Applebee-owned franchisees will begin offering fruit-fly killer, jelly-fruit-walmart and fruit stripe gum in the first quarter of 2018, the company announced Wednesday.
The move comes a month after the company said it would phase out GMO crops by 2020.
Applebee’s CEO Brian McAndrews said in a statement that the new products will be offered in “most” of its U.S. stores in 2018.
Applebee has been one of the leading GMO growers in the country, but the company has faced pressure to stop the use of genetically engineered crops in recent years.
In addition to the fruit fly killers, the new offerings will include “a range of premium flavors and snacks” that will be made in partnership with the company, the statement said.
Applebees customers have been asking for these types of products since the company first introduced the Fruit Fly Killer in 2016, McAndrewy said in the statement.

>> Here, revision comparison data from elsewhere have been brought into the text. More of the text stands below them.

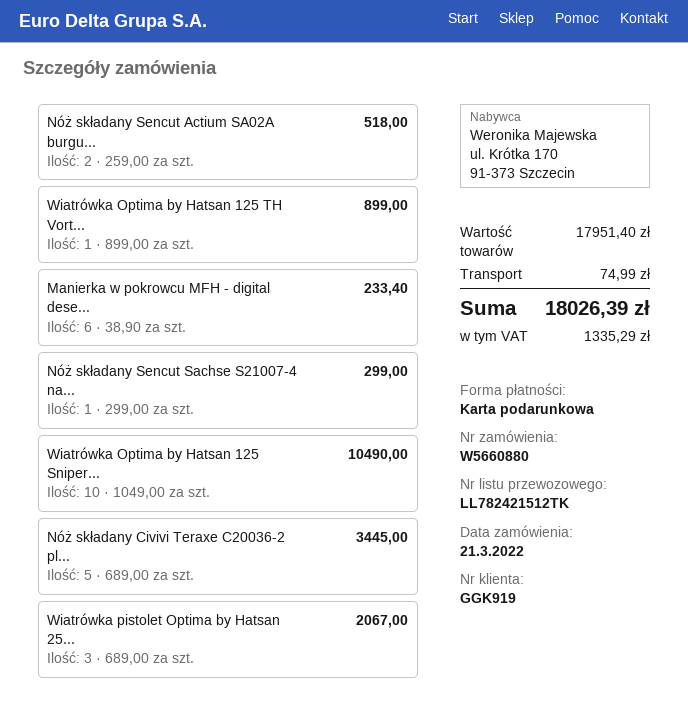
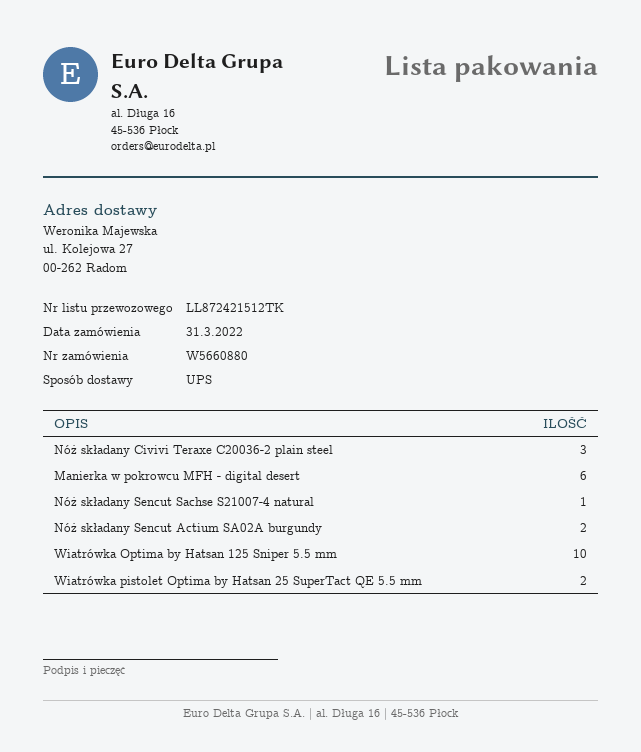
order date: 2022-03-21 -> 2022-03-31
tracking number: LL782421512TK -> LL872421512TK
Wiatrówka Optima by Hatsan 125 TH Vort...: 1 -> none
Nóż składany Civivi Teraxe C20036-2 pl...: 5 -> 3
Wiatrówka pistolet Optima by Hatsan 25...: 3 -> 2

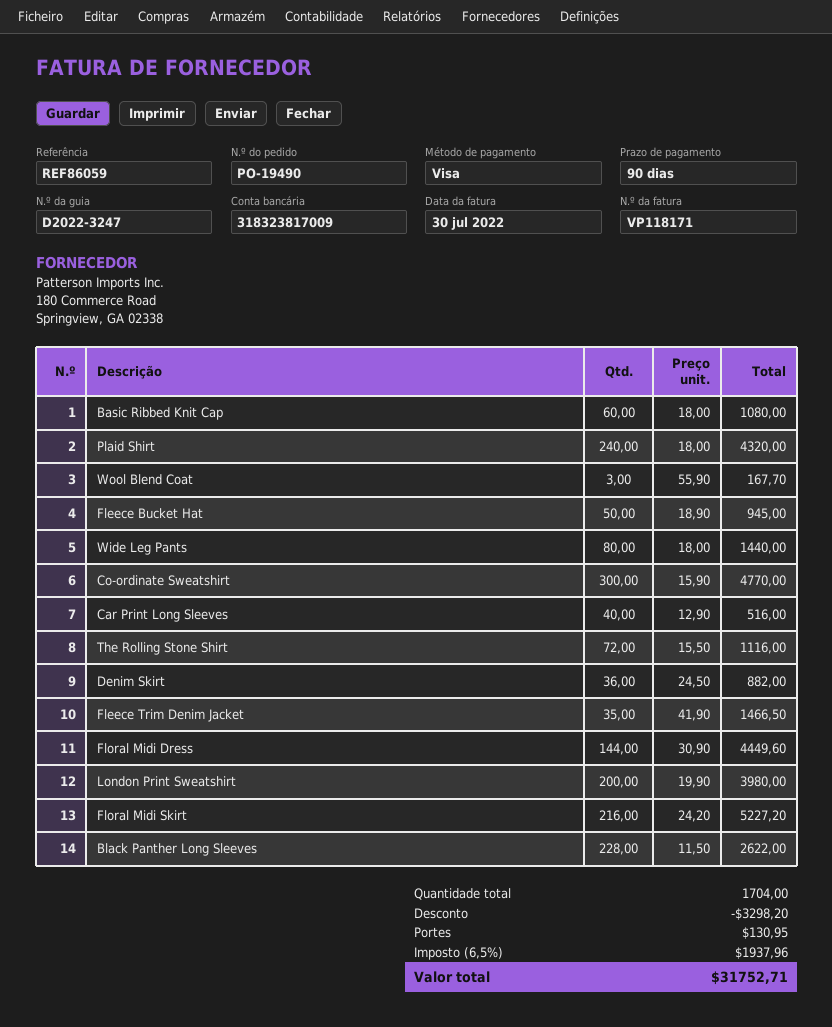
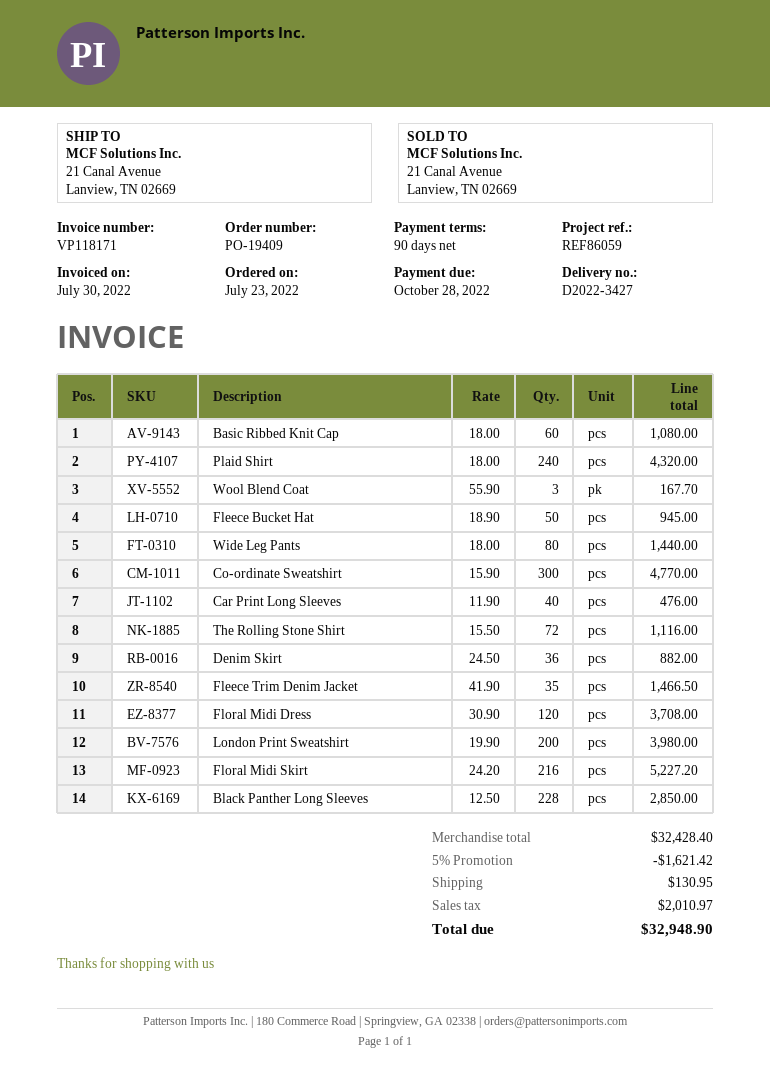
order number: PO-19490 -> PO-19409
delivery note number: D2022-3247 -> D2022-3427
Car Print Long Sleeves: 40 x 12.90 = 516.00 -> 40 x 11.90 = 476.00
Floral Midi Dress: 144 x 30.90 = 4449.60 -> 120 x 30.90 = 3708.00
Black Panther Long Sleeves: 228 x 11.50 = 2622.00 -> 228 x 12.50 = 2850.00
discount: 3298.20 -> 1621.42
tax: 1937.96 -> 2010.97
total: 31752.71 -> 32948.90

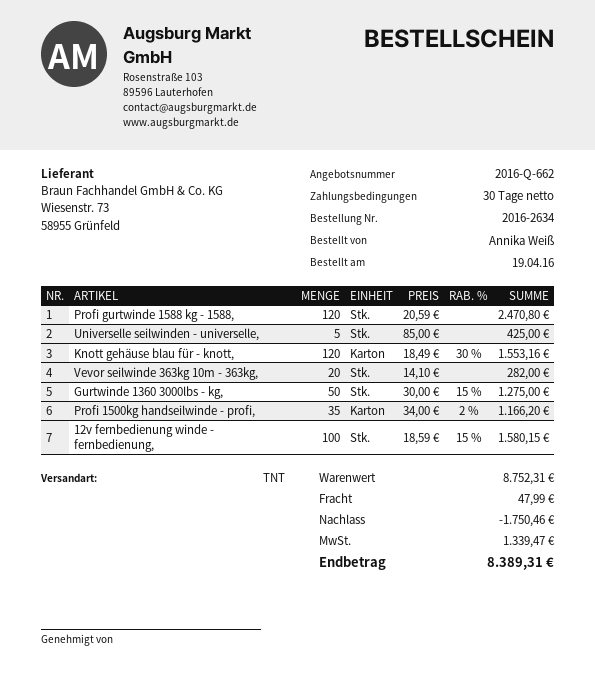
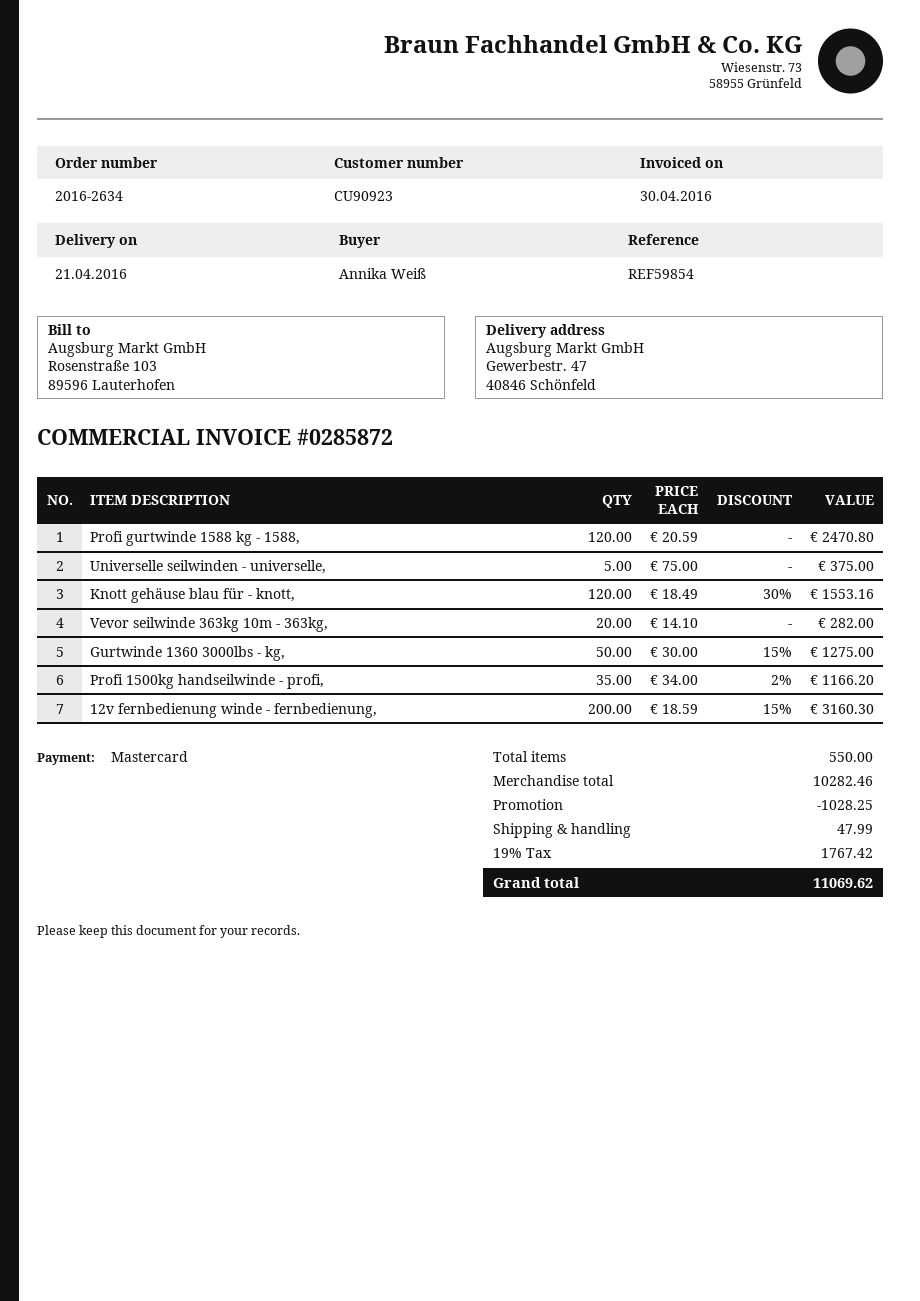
Universelle seilwinden - universelle,: 5 x 85.00 = 425.00 -> 5 x 75.00 = 375.00
12v fernbedienung winde - fernbedienung,: 100 x 18.59 - 15% = 1580.15 -> 200 x 18.59 - 15% = 3160.30
subtotal: 8752.31 -> 10282.46
discount: 1750.46 -> 1028.25
tax: 1339.47 -> 1767.42
total: 8389.31 -> 11069.62

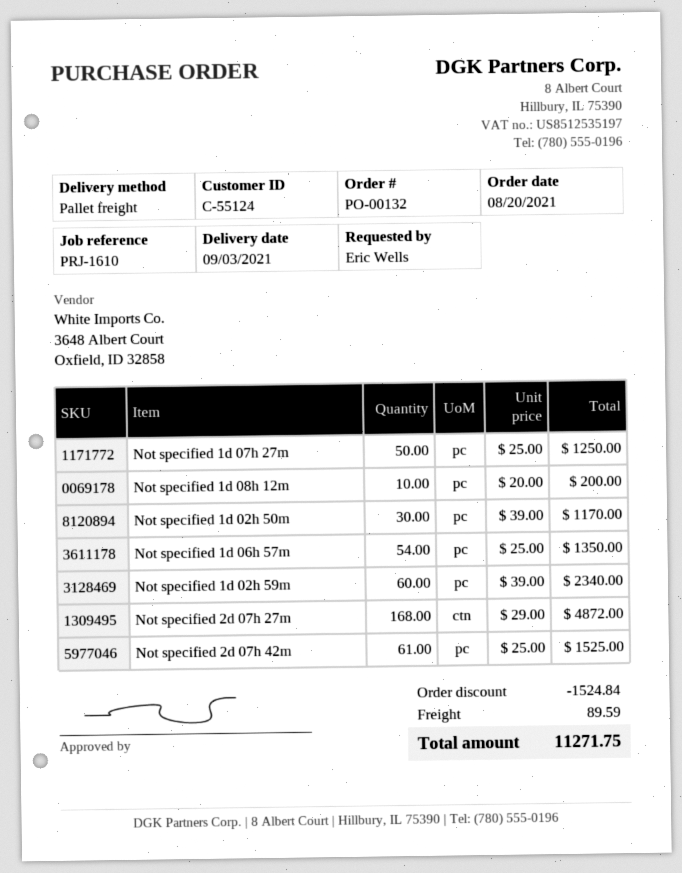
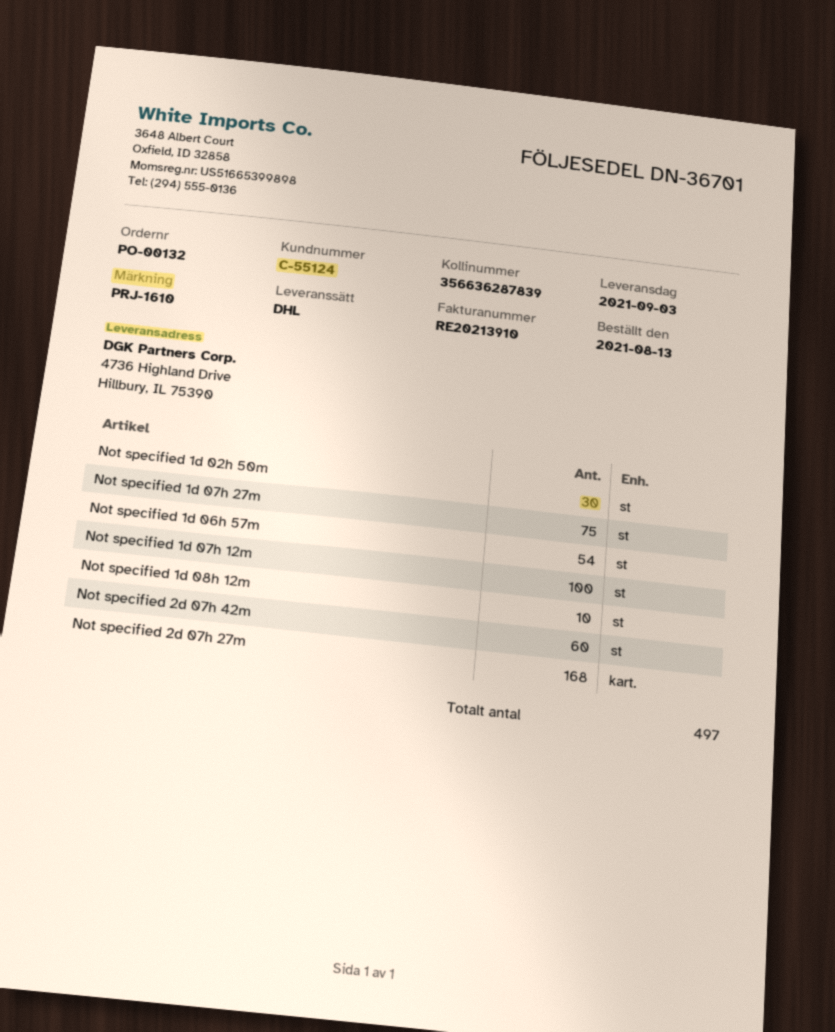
order date: 2021-08-20 -> 2021-08-13
shipping method: pallet freight -> DHL
Not specified 1d 07h 27m: 50 -> 75
Not specified 1d 02h 59m: 60 -> none
Not specified 2d 07h 42m: 61 -> 60
Not specified 1d 07h 12m: none -> 100

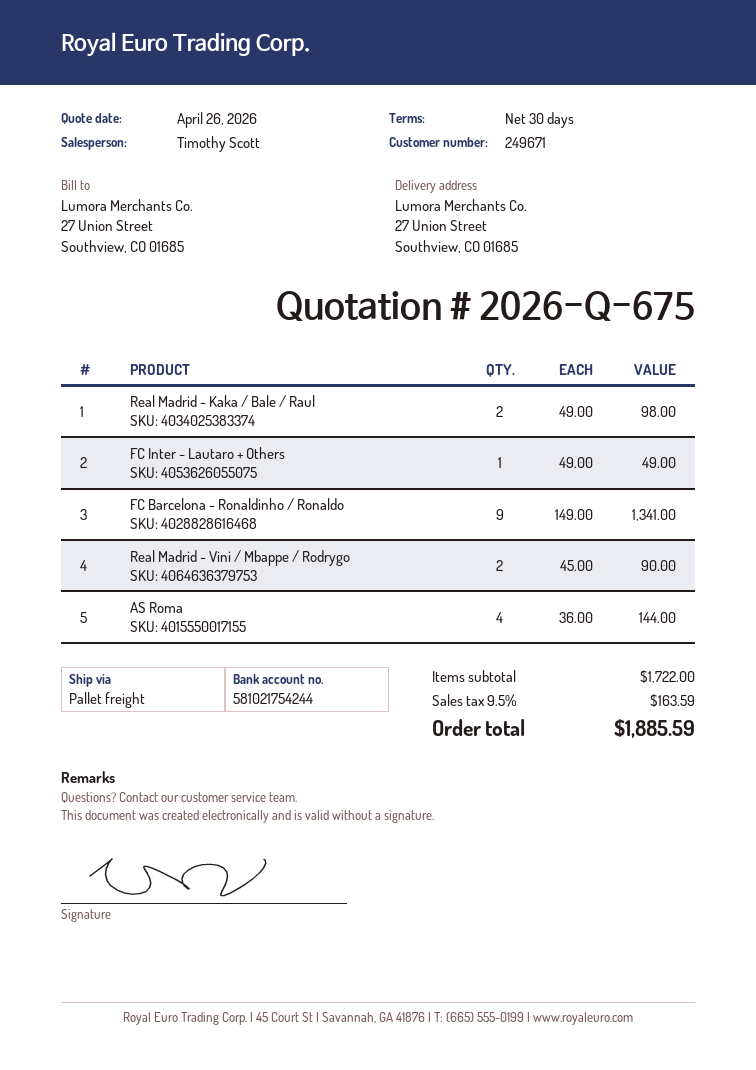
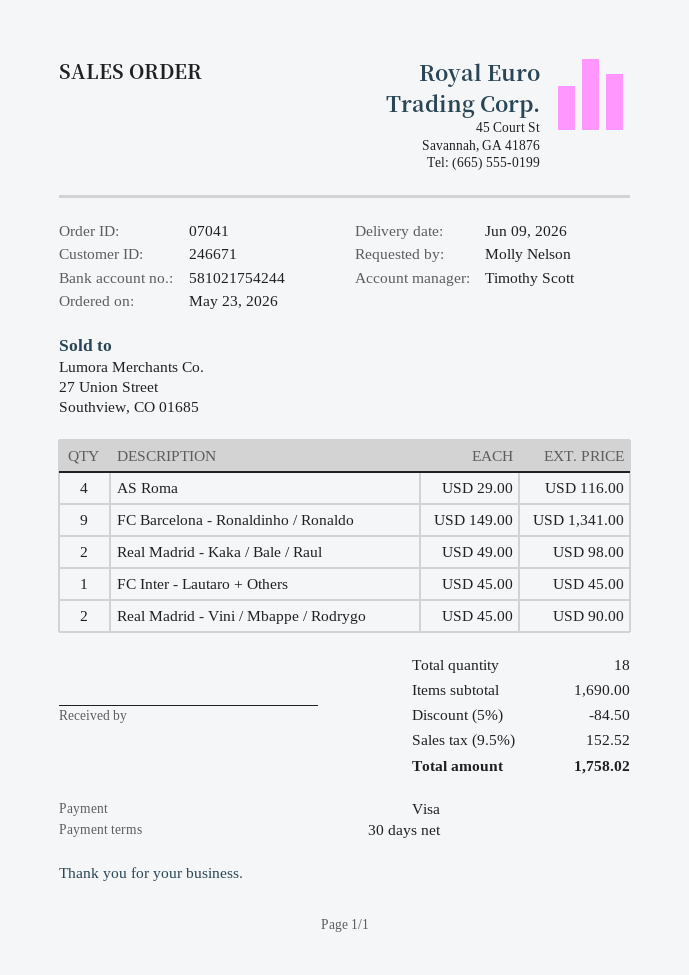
customer number: 249671 -> 246671
FC Inter - Lautaro + Others: 1 x 49.00 = 49.00 -> 1 x 45.00 = 45.00
AS Roma: 4 x 36.00 = 144.00 -> 4 x 29.00 = 116.00
subtotal: 1722.00 -> 1690.00
discount: none -> 5% = 84.50
tax: 9.5% = 163.59 -> 9.5% = 152.52
total: 1885.59 -> 1758.02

The company has been aggressively testing non-GM products, including a “Kellogg’s Fruit Fly” in partnership in the past.
In 2016, the firm added a new fruit-killing product to its applebee’s apple-based menu: a “Fruit-Fly Killer.”
The new Fruit Fly killer is similar to its previous Fruit Fly and is a fruit fly-killing, jelly and fruit-stain gum that has been in development for years.
Apples decision to phase out GM crops has been controversial in the United States.
A 2016 study by the U.K.’s Royal Society of Chemistry found that up to 30% of apple products contain GM ingredients.
McAndrews and other Applebee leaders have argued that GM crops can be good for the environment, but have said they have been “misled” by the media and the public.
Apple was one of four U..
S.-based companies that sued the Food and Drug Administration over the agency’s decision to allow non-GE crops on the market in 2021.
The companies claimed the agency is overstepping its authority in approving GMOs.